YOUR INSTRUCTIONS => Pull every line that includes the word "TOTAL" from the data.

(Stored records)
=== Section Start ===

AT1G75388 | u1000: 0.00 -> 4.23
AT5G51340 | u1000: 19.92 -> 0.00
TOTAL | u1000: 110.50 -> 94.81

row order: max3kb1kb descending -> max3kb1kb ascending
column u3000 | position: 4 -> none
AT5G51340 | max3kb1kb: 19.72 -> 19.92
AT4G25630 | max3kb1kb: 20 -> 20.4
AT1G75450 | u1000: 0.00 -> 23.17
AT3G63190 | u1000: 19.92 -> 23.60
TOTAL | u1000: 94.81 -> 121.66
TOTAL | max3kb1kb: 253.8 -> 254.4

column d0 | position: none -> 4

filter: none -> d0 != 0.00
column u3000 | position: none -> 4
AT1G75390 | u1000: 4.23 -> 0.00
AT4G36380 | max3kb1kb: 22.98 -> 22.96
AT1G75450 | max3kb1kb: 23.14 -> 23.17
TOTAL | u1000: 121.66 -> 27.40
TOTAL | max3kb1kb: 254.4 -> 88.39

=== Section End ===
=== Section Start ===

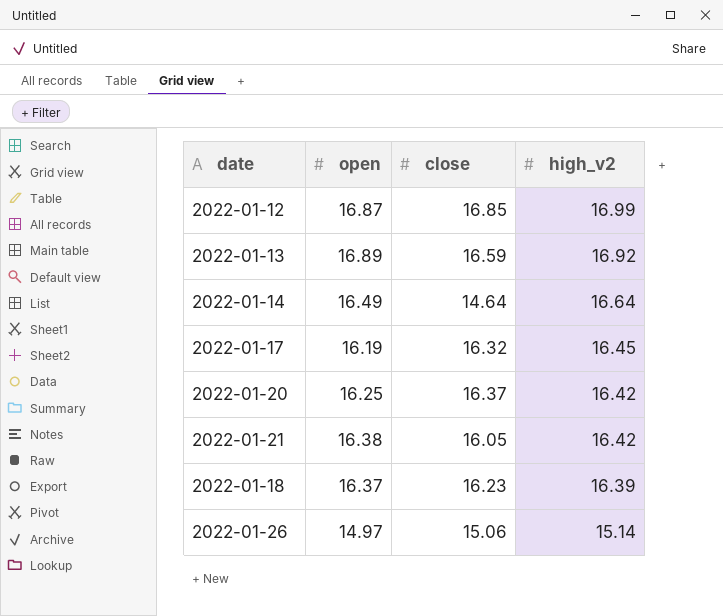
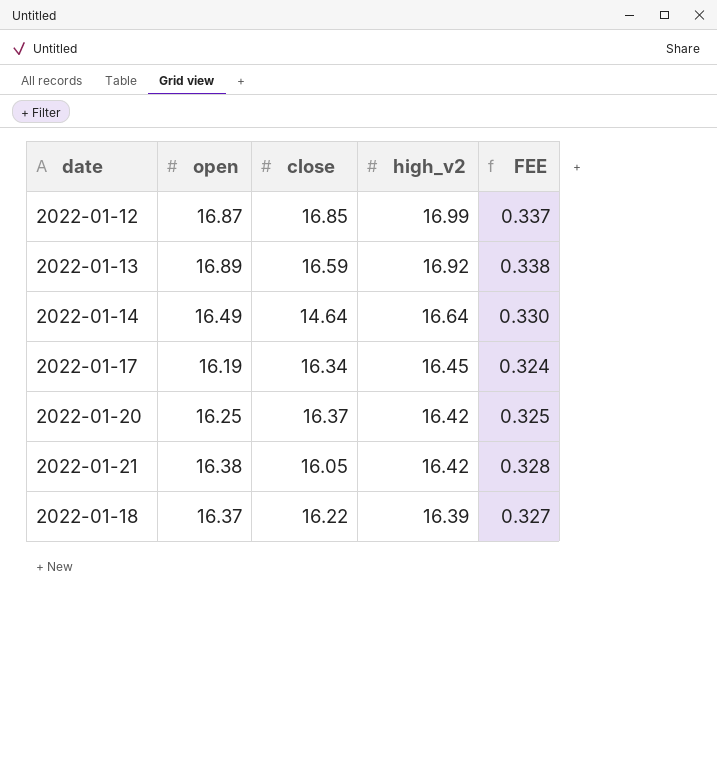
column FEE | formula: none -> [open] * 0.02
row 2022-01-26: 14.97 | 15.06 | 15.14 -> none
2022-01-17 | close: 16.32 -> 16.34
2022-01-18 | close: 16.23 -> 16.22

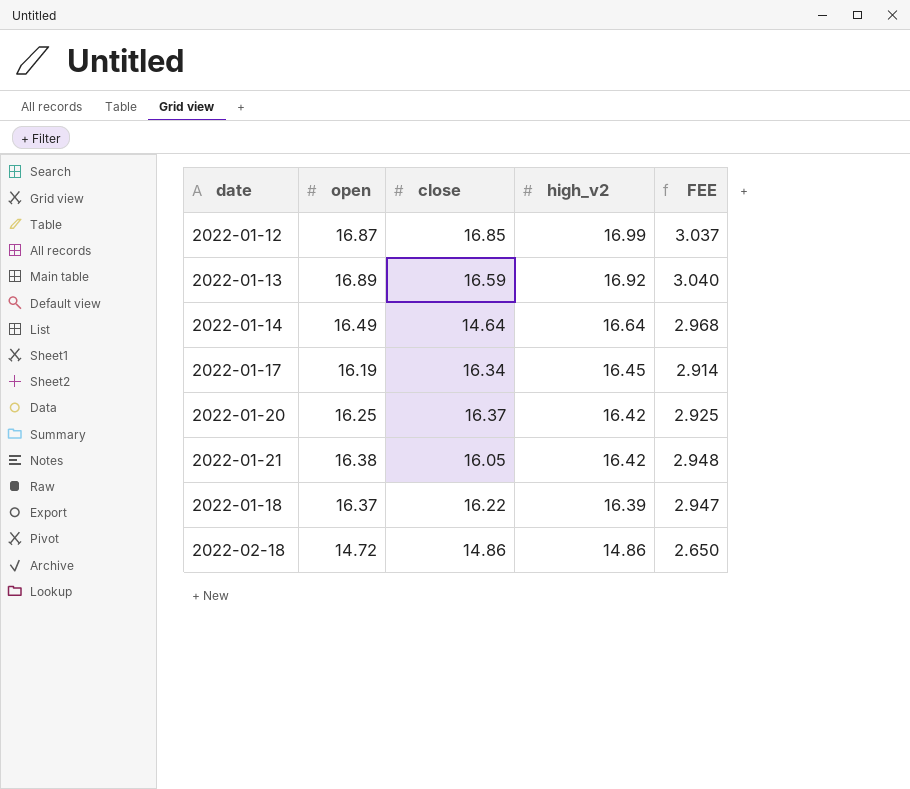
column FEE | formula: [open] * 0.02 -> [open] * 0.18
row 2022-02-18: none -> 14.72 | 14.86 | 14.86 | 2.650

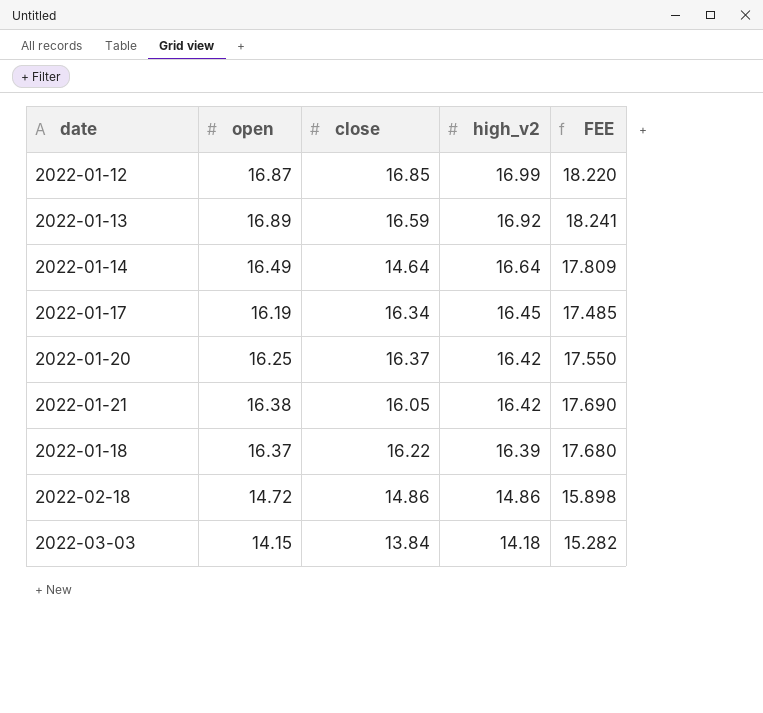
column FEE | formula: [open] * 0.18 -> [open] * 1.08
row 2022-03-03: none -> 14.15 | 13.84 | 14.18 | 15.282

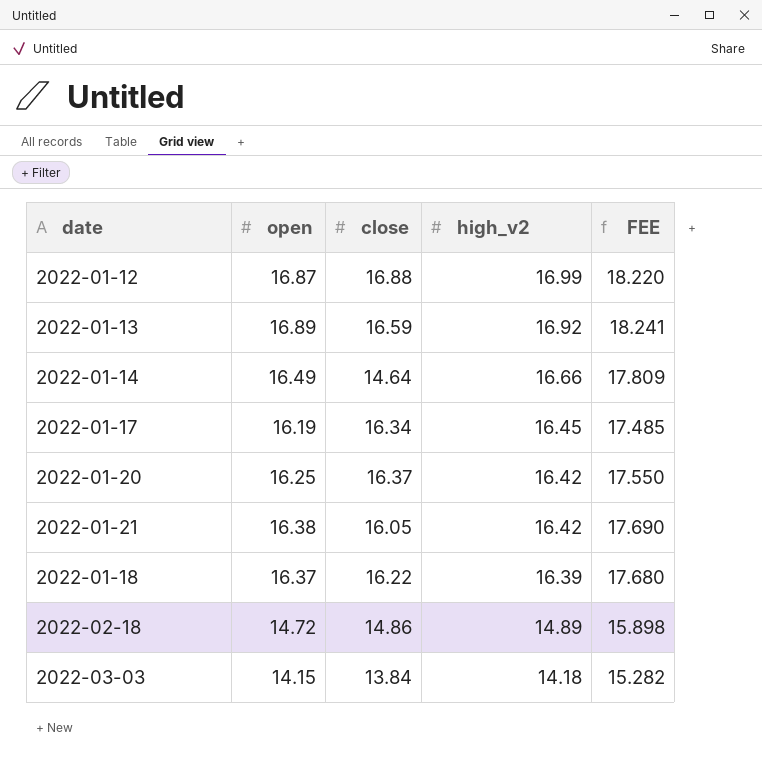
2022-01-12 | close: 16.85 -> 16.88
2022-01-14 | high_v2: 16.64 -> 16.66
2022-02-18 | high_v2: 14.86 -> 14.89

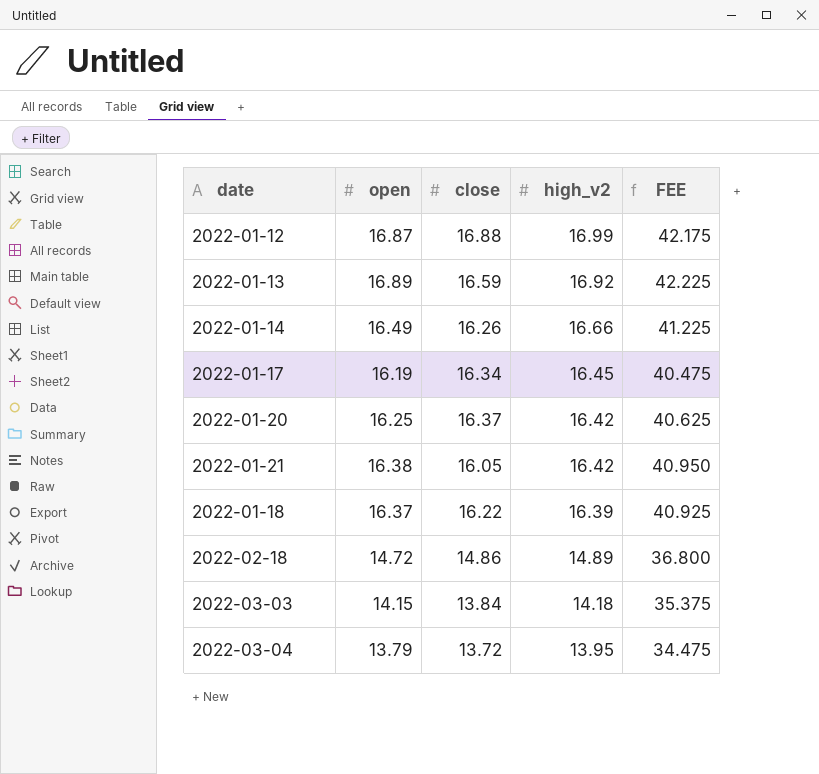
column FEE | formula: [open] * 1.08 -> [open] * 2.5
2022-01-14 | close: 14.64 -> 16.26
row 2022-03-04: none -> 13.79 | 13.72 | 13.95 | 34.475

=== Section End ===

SOLUTION =>
TOTAL | u1000: 110.50 -> 94.81
TOTAL | u1000: 94.81 -> 121.66
TOTAL | max3kb1kb: 253.8 -> 254.4
TOTAL | u1000: 121.66 -> 27.40
TOTAL | max3kb1kb: 254.4 -> 88.39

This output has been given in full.